L'optique adaptative a trouvé une première application en ophtalmologie au début des années 2000 en donnant naissance aux aberromètres. Ces instruments utilisent le même principe d'analyse de surface d'onde que les systèmes astronomiques pour diagnostiquer l'ensemble des irrégularités optiques de l'œil. Les aberromètres sont maintenant couramment utilisés pour la correction des défauts visuels par chirurgie réfractive laser: leur mesure permet de doser point par point l'application du laser, afin d'optimiser l'ablation du tissu cornéen en fonction des particularités optiques de chaque œil opéré. Cette technique a permis d'améliorer significativement les résultats post-opératoires, en particulier l'acuité visuelle des patients.

 
Figure 2. Aberromètre: cet instrument récent utilise les capteurs de l'optique adaptative pour
diagnostiquer instantanément l'ensemble des défauts optique de l'oeil.

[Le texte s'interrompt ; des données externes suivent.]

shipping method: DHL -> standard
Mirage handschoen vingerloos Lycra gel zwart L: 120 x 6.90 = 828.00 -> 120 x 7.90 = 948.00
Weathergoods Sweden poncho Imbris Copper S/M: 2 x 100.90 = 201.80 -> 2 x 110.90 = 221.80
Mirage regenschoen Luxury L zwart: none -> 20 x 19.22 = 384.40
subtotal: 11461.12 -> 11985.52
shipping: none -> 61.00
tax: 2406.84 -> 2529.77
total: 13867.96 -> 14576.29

Au delà de la chirurgie réfractive, l'application de l'optique adaptative à l'imagerie du fond de l'oeil, actuellement en développement, devrait apporter des bénéfices médicaux encore plus importants. En effet plusieurs dizaines de millions de personnes dans le monde souffrent de maladies de la rétine comme la dégénérescence maculaire liée à l'âge, la rétinopathie diabétique, le glaucome et d'autres maladies moins répandues mais très handicapantes comme la rétinite pigmentaire. Le nombre de patients atteints ne fait qu'augmenter. Alors que des traitements existent pour certaines de ces maladies et qu'une recherche intensive s'efforce de développer de nouvelles thérapies, une condition critique pour préserver la vision des patients est de diagnostiquer leurs pathologies au plus tôt.

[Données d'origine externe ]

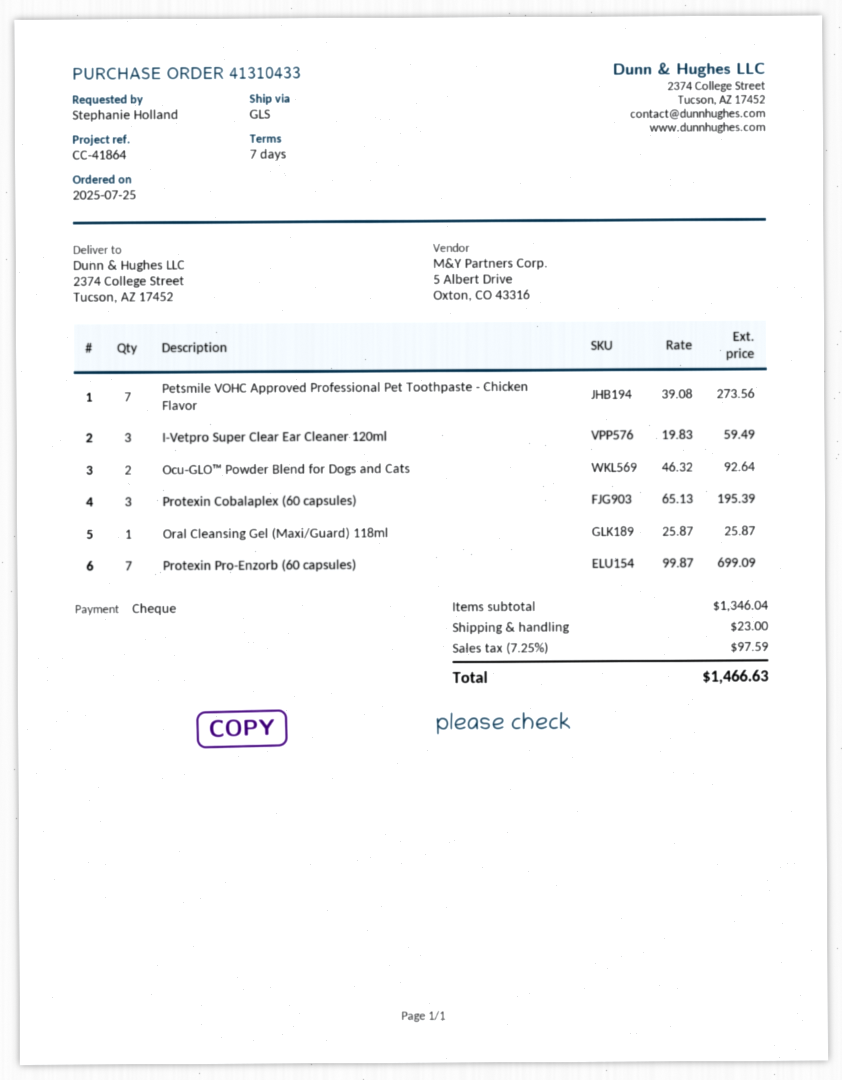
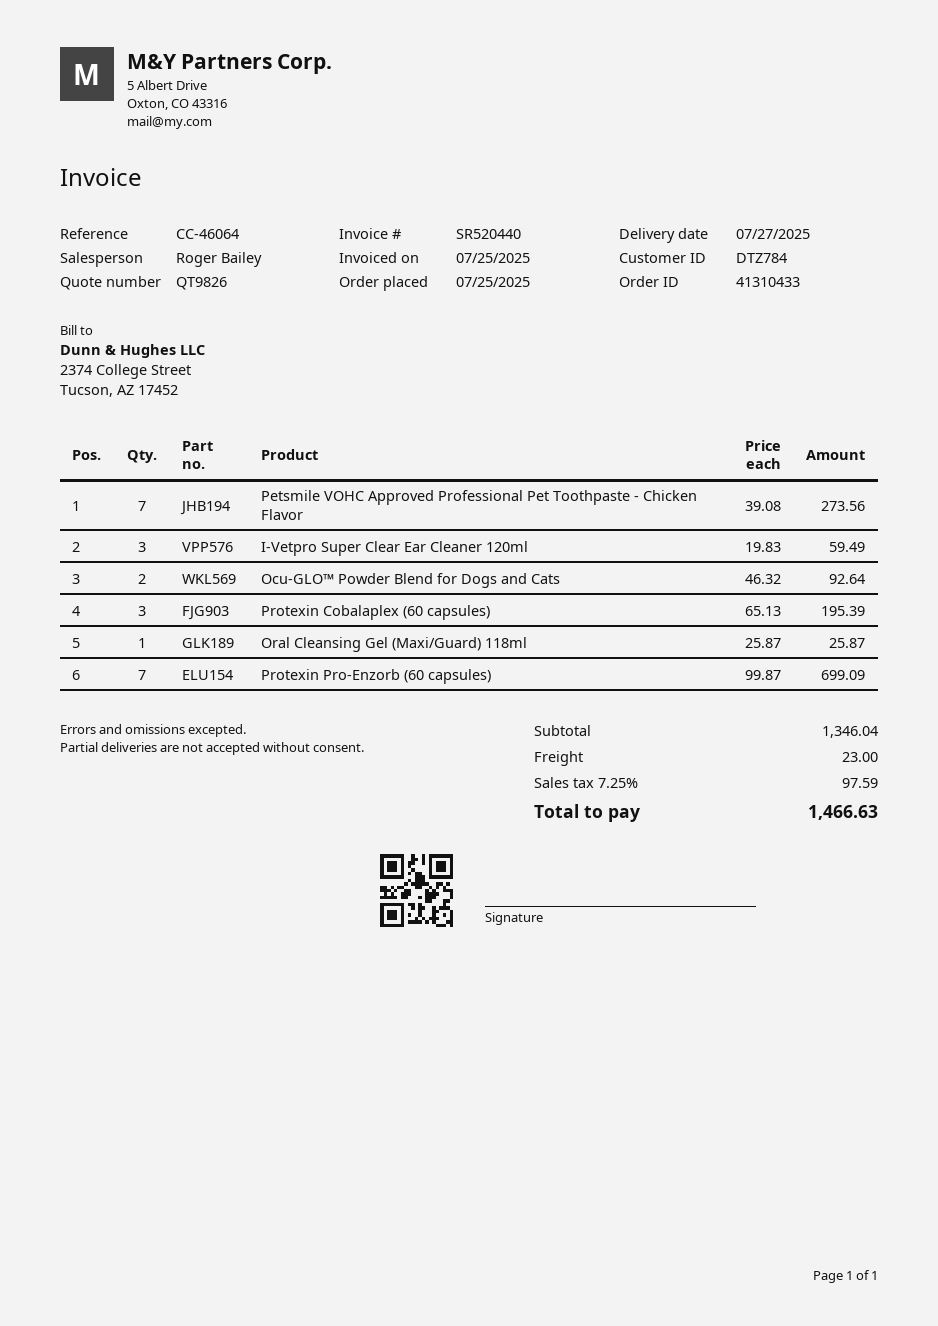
reference: CC-41864 -> CC-46064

Malheureusement, pour une grande majorité des cas, le diagnostic n'est connu qu'après l'apparition de dégradations irréversibles de la vision. La majeure partie des éléments de diagnostic provient d'images de la rétine or, comme nous l'avons expliqué précédemment, ces images n'ont pas une résolution suffisante pour révéler les microstructures qui sont les premières touchées par les pathologies.

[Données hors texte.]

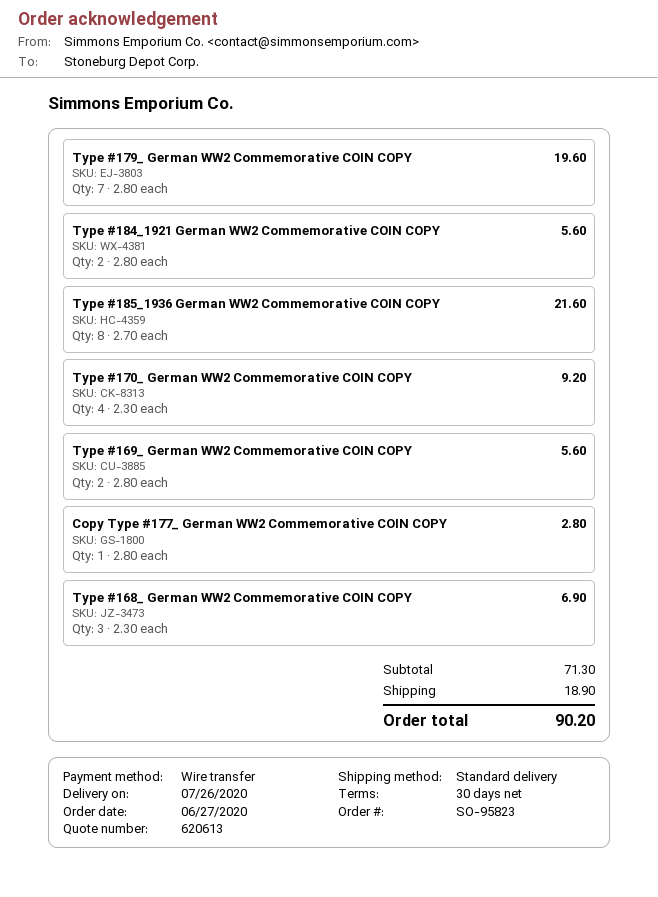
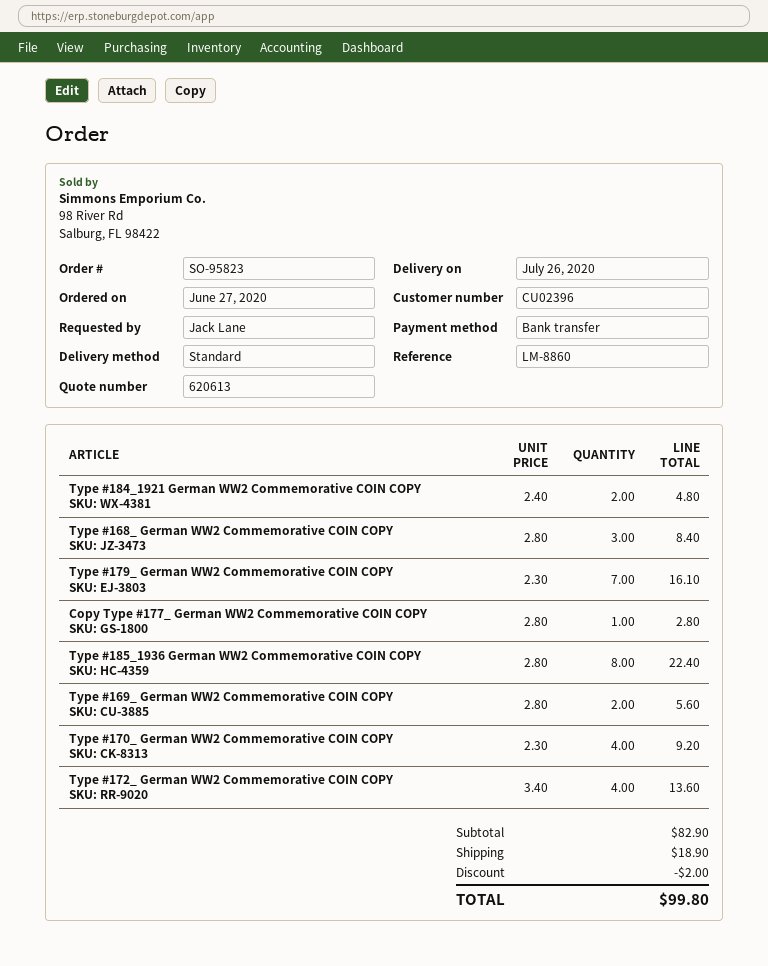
Type #179_ German WW2 Commemorative COIN COPY: 7 x 2.80 = 19.60 -> 7 x 2.30 = 16.10
Type #184_1921 German WW2 Commemorative COIN COPY: 2 x 2.80 = 5.60 -> 2 x 2.40 = 4.80
Type #185_1936 German WW2 Commemorative COIN COPY: 8 x 2.70 = 21.60 -> 8 x 2.80 = 22.40
Type #168_ German WW2 Commemorative COIN COPY: 3 x 2.30 = 6.90 -> 3 x 2.80 = 8.40
Type #172_ German WW2 Commemorative COIN COPY: none -> 4 x 3.40 = 13.60
subtotal: 71.30 -> 82.90
discount: none -> 2.00
total: 90.20 -> 99.80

Tout récemment, le consortium français INOVEO a développé un nouveau prototype d'imagerie rétinienne utilisant l'optique adaptative, destiné à la recherche clinique en ophtalmologie. Ce système permet aux médecins d'observer au fond de l'oeil des structures microscopiques qui restaient complètement invisibles avec l'instrumentation déjà existante. Lorsque l'optique adaptative est mise en fonctionnement, la résolution des images passe de 20 à 3µm. Il devient possible de visualiser la mosaïque des cônes photorécepteurs, cellules dont le diamètre est de l'ordre de 4-5µm, les capillaires les plus fins, d'un diamètre de l'ordre de 6µm, ainsi que les détails microscopiques d'autres structures comme la papille.

 
Figure 3. Couche des cellules photoréceptrices de la rétine imagée par le prototype INOVEO
en désactivant (à gauche) puis en activant (à droite) son système d'optique adaptative

Deux exemplaires du prototype d'INOVEO ont été installés dans les départements d'ophtalmologie des hôpitaux Necker à Paris et CHIC à Créteil. Un troisième destiné à l'hôpital des Quinze-Vingts à Paris est en construction. Un programme d'investigations clinique a démarré pour explorer les applications de l'optique adaptative dans le diagnostic, le pronostic et l'amélioration des traitements de plusieurs pathologies de la rétine. Pour plus d'informations sur le consortium INOVEO, voir http://www.imagine-eyes.com/content/view/100/115/

 
Figure 4. Prototype d'imagerie du fond de l'oeil développé dans le projet INOVEO.
L'optique adaptative permet à ce dispositif d'imager in-vivo la rétine à l'échelle cellulaire.

Pour conclure, nous pouvons affirmer que les applications de l'optique adaptative ont seulement commencé à montrer leurs bénéfices. Au delà des applications que nous avons citées, qui sont les plus avancées, d'autres sont en voie d'émergence. En ce qui concerne l'ophtalmologie, il n'est pas déraisonnable de penser que l'optique adaptative pourrait jouer un rôle très important pour réduire le nombre de cas de malvoyance ou de cécités et améliorer la qualité de vie de millions de gens dans le monde.